Jusqu'à mardi, c'était un quasi-inconnu en métropole. Serge Letchimy, 59 ans, est pourtant une personnalité politique de premier plan en Martinique. Et cette notoriété est bien antérieure à la polémique suscitée par sa réponse à Claude Guéant, après les propos -eux-mêmes polémiques- du ministre de l'Intérieur sur les inégalités entre les civilisations.
Avant de l'exprimer à l'Assemblée, le président du Conseil régional de Martinique apparenté PS, élu en mars 2010, avait signifié sa colère sur son blog, qu'il a ouvert il y a plus de cinq ans, avec une lettre ouverte à Claude Guéant. Des propos réitérés le lendemain dans l'Hémicycle sous forme de question au gouvernement, avec un ajout de taille : la référence au nazisme.

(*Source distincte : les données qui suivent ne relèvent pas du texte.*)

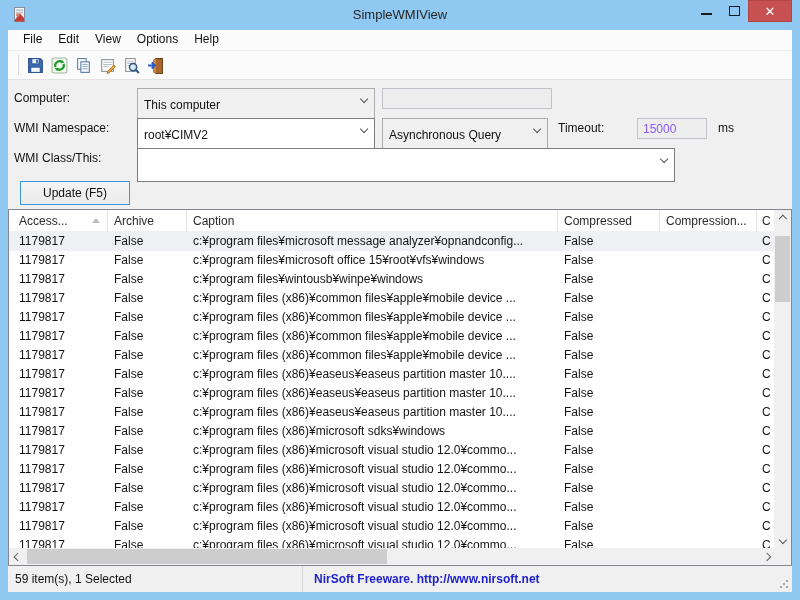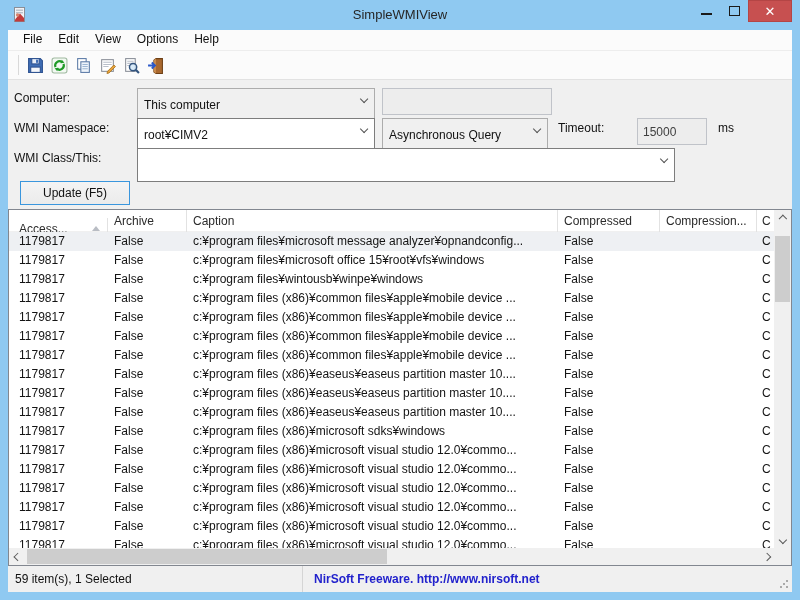--- a/index.html
+++ b/index.html
@@ -47,8 +47,8 @@
   .chev-up    { transform:rotate(-135deg); }
   .chev-left  { transform:rotate(135deg); }
   .chev-right { transform:rotate(-45deg); }
-  .tbox { position:absolute; height:27px; border:1px solid #c0c3c9; background:#ededed;
-          color:#404040; padding:0 5px; font-family:inherit; font-size:12px; }
+  .tbox { position:absolute; height:21px; border:1px solid #c0c3c9; background:#ededed;
+          color:#8b5cf6; padding:0 5px; font-family:inherit; font-size:12px; }
   .update-btn { position:absolute; left:12px; top:101px; width:110px; height:24px;
                 border:1px solid #3a96dd; background:linear-gradient(#f4f4f4,#ebebeb);
                 font-family:inherit; font-size:12px; color:#111; }

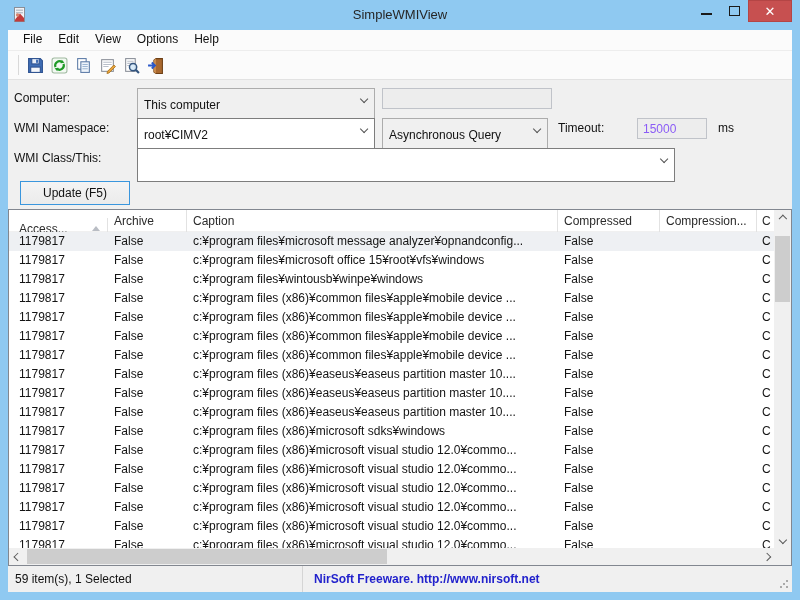--- a/index.html
+++ b/index.html
@@ -71,7 +71,7 @@
   .c3 { width:102px; }
   .c4 { width:97px; }
   .c5 { flex:1; padding-left:5px; }
-  .hcell.c0 { padding-left:10px;margin-top:8px; }
+  .hcell.c0 { padding-left:10px; }
   .sort-arrow { position:absolute; right:7px; top:8px; width:0; height:0;
                 border-left:4px solid transparent; border-right:4px solid transparent;
                 border-bottom:5px solid #b9bdc4; }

Regardez l'intervention de Serge Letchimy :
"Fils spirituel" de Césaire
Serge Letchimy est connu en Martinique pour ses prises de position engagées. Lors des débats liés à la loi très controversée sur les bienfaits de la colonisation, il avait été l'un de ceux qui avaient poussé Aimé Césaire à ne pas recevoir en décembre 2005 Nicolas Sarkozy, le ministre de l'Intérieur de l'époque, dont la visite avait d'ailleurs été reportée.
Le président du Conseil régional de Martinique, apparenté PS, est d'ailleurs considéré comme le fils spirituel d'Aimé Césaire, qui l'avait encouragé dans sa carrière politique et désigné comme son successeur à la tête du Parti progressiste martiniquais (PMM), qu'il avait fondé. Cette filiation, que Letchimy reconnaît volontiers, fait d'ailleurs grincer quelques dents au sein du PPM, traversé par plusieurs courants.
Dans cette affaire, Serge Letchimy se place pourtant bien dans la lignée du poète et homme politique anticolonialiste. "Lui aussi a eu en son temps des débats très durs à l'Assemblée, qu'il évoque dans Le Discours sur le colonialisme", reconnaît-il. Dans le panthéon personnel de Letchimy, Césaire côtoie d'autres figures de la résistance, telles que Gandhi, Mandela ou, moins mondialement célèbre, le député martiniquais Camille Darsières, partisan de l'autonomie.
Héros de roman
"J'ai toujours été sensible aux thématiques liées à la précarité, à la pauvreté extrême, ainsi qu'à la stigmatisation des autres et des races", confie Serge Letchimy. Avant son coup d'éclat contre Claude Guéant, son dernier fait politique marquant a été d'avoir fait voter une loi sur l'habitat insalubre en Martinique. Sa thèse d'urbanisme à la Sorbonne, soutenue il y a plus de vingt ans, portait d'ailleurs sur ce thème. Un travail qui avait inspiré une autre personnalité antillaise: l'écrivain Patrick Chamoiseau, qui s'était saisi des convictions sociales exprimées dedans pour construire le personnage d'un de ses romans, Texaco, récompensé en 1982 par le prix Goncourt.